Urdu and SPACE, FULL STOP (Re: comments on IDNAbis:draft-faltstrom-idnabis-tables-04.txt Arabic )

Basanta shrestha basanta.shrestha at gmail.com
Wed Feb 20 10:51:53 CET 2008


Thank you for quickly correcting me.
Regards,
Basanta Shrestha

On Feb 20, 2008 3:31 PM, Kent Karlsson <kent.karlsson14 at comhem.se> wrote:
>
> There is no character named DEVANAGARI FULL STOP.
> U+0964 has the formal standard name DEVANAGARI DANDA.
> Even though DEVANAGARI DANDA to some extent is used
> like FULL STOP is used, that is no reason to confuse
> the issue by calling it DEVANAGARI FULL STOP as an
> apparent (but infactual) formal name.
>
>         /kent k
>
>
> > -----Original Message-----
> > From: idna-update-bounces at alvestrand.no
> > [mailto:idna-update-bounces at alvestrand.no] On Behalf Of
> > Basanta shrestha
> > Sent: Wednesday, February 20, 2008 10:10 AM
> > To: Harald Alvestrand
> > Cc: Sarmad Hussain; idna-update at alvestrand.no
> > Subject: Re: Urdu and SPACE, FULL STOP (Re: comments on
>
> > IDNAbis:draft-faltstrom-idnabis-tables-04.txt Arabic )
> >
> > Dear All,
> > This is a very important issue pointed out by Dr. Sarmad. Same is true
> > for Nepali(Devanagari). Referring to the following entry in the
> > idnabis-table :
> >
> > 0964  ; DISALLOWED # DEVANAGARI FULL STOP
> >
> > But we do have the dot( . ) in our layout but only on the numeric
> > keypad as a decimal sign.

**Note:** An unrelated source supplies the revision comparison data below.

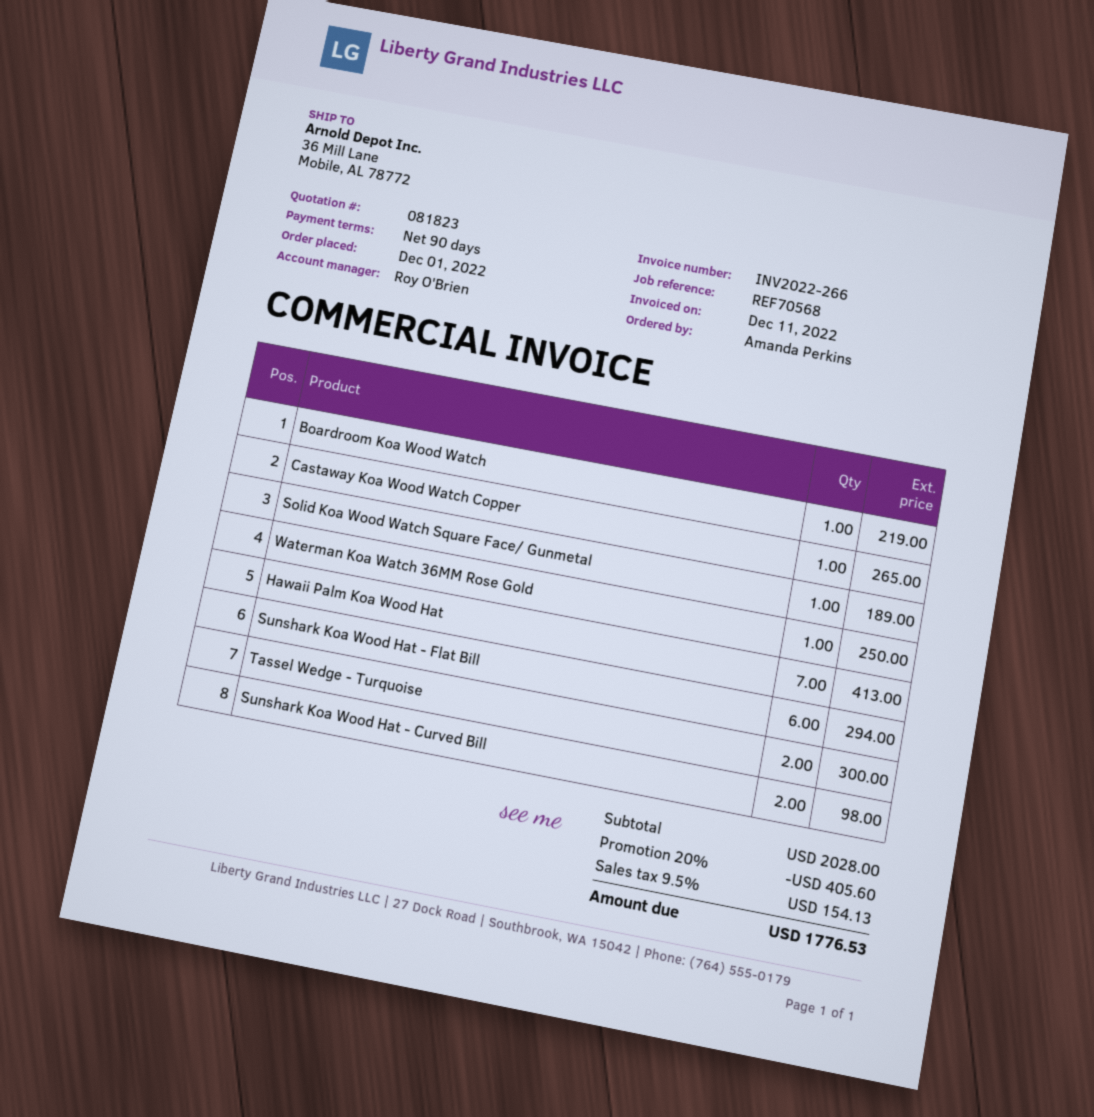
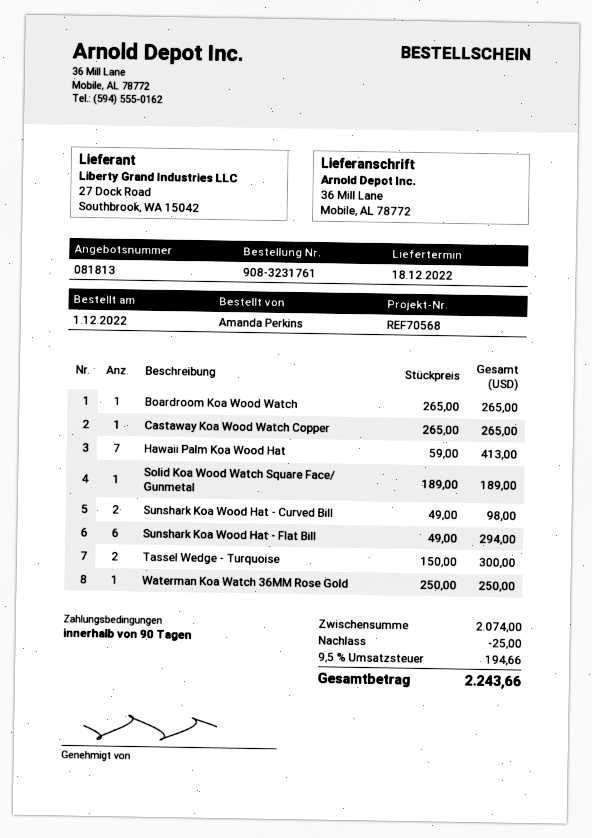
quote number: 081823 -> 081813
Boardroom Koa Wood Watch: 1 for 219.00 -> 1 for 265.00
subtotal: 2028.00 -> 2074.00
discount: 405.60 -> 25.00
tax: 9.5% = 154.13 -> 9.5% = 194.66
total: 1776.53 -> 2243.66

These numeric keypad is not easily
> > accessible in laptops.  IDNA enabled applications should be smart
> > enough to convert the language specific full stop to English dot
> > wherever it accepts the internationalized domain names.
> >
> > Regards,
> > Basanta Shrestha
> >
> >
> >
> >
> > On Feb 20, 2008 1:29 PM, Harald Alvestrand
> > <harald at alvestrand.no> wrote:
> > > Dr. Hussein,
> > >
> > > thank you for your very detailed and clear commentary!
> > >
> > > Some further questions below from one that is unfortunately
> > ignorant of
> > > the details of the Arabic script.........
> > >
> > > Sarmad Hussain skrev:
> > > >
> > > >
> > > >
> > > > Dear All,
> > > >
> > > >
> > > >
> > > > Here are some comments on the draft posted at
> > > >
> > http://www.ietf.org/internet-drafts/draft-faltstrom-idnabis-ta
> bles-04.txt.
> > > >  These observations are based on (mostly) the perspective of Urdu.

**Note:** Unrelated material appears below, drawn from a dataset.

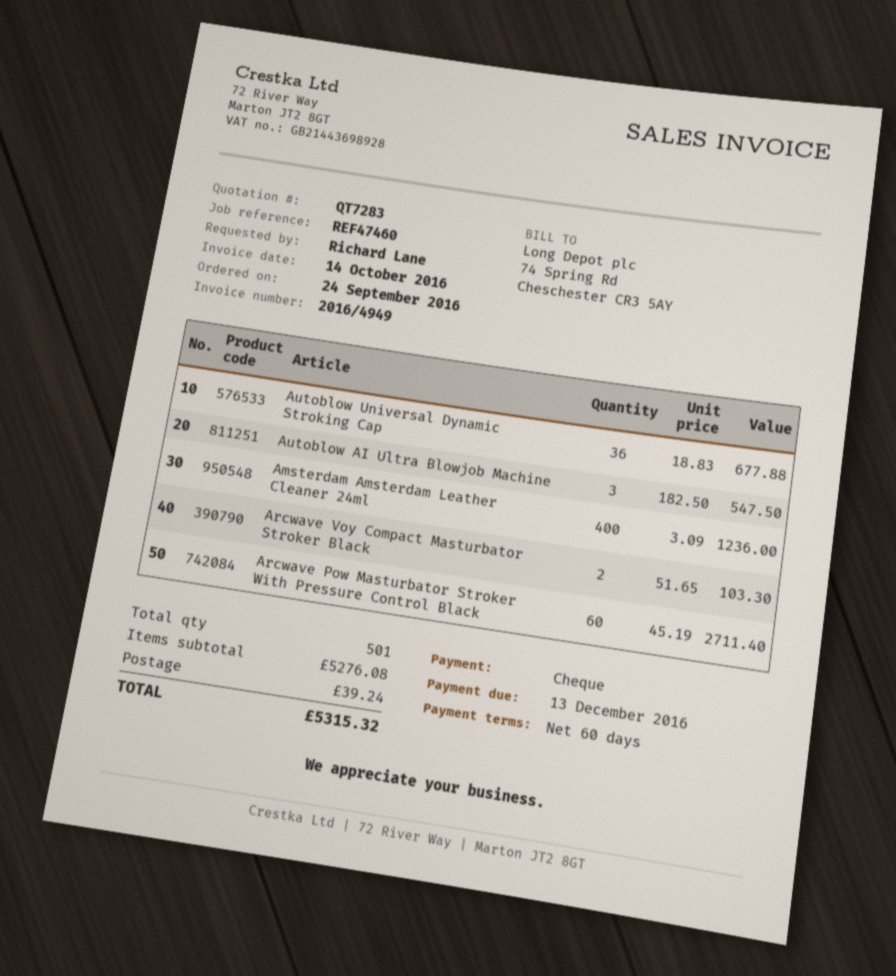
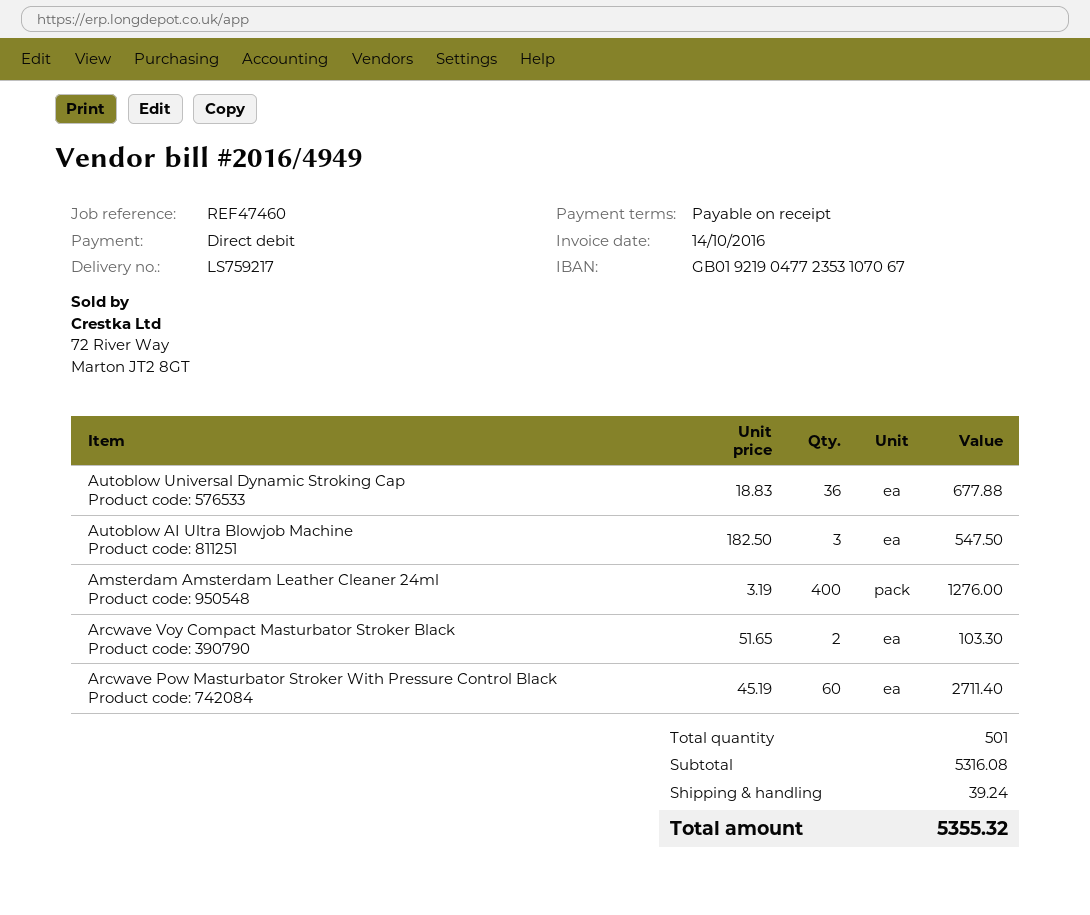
payment terms: 60 days -> on receipt
payment method: cheque -> direct debit
Amsterdam Amsterdam Leather Cleaner 24ml: 400 x 3.09 = 1236.00 -> 400 x 3.19 = 1276.00
subtotal: 5276.08 -> 5316.08
total: 5315.32 -> 5355.32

> > > > Referring to pages 21-22 of the report, my comments are
> > after quoting
> > > > the relevant line from the report (prefixed by >>>>
> > symbol).  Please
> > > > especially note comments on 06D4 and "space" character
> > (at the end).
> > > >
> > > >
> > > > 0640..065E  ; PVALID     # ARABIC TATWEEL..ARABIC FATHA
> > WITH TWO DOTS
> > > >
> > > >
> > > > >>>>0640 should be DISALLOWED as it will create
> > significant security problems (kashida only causes stylistic
> > (not shape) variation of characters)
> > > > >>>>0641..064A  agreed as PVALID
> > > > >>>>064B..0652  agreed; would love to hear the argument
> > for including them as there was initially discussion for not
> > including them
> > > We have long agreed that combining marks (category Mn in the Unicode
> > > tables) need to be allowed for some characters. At this
> > point, nobody's
> > > come out with a convincing argument for a general ban
> > against them, and
> > > one whole strand of this effort (the BIDI document) is was
> > started with
> > > the aim of making sure they're permitted in the final letter of a
> > > right-to-left label (which IDNA2003 did not permit).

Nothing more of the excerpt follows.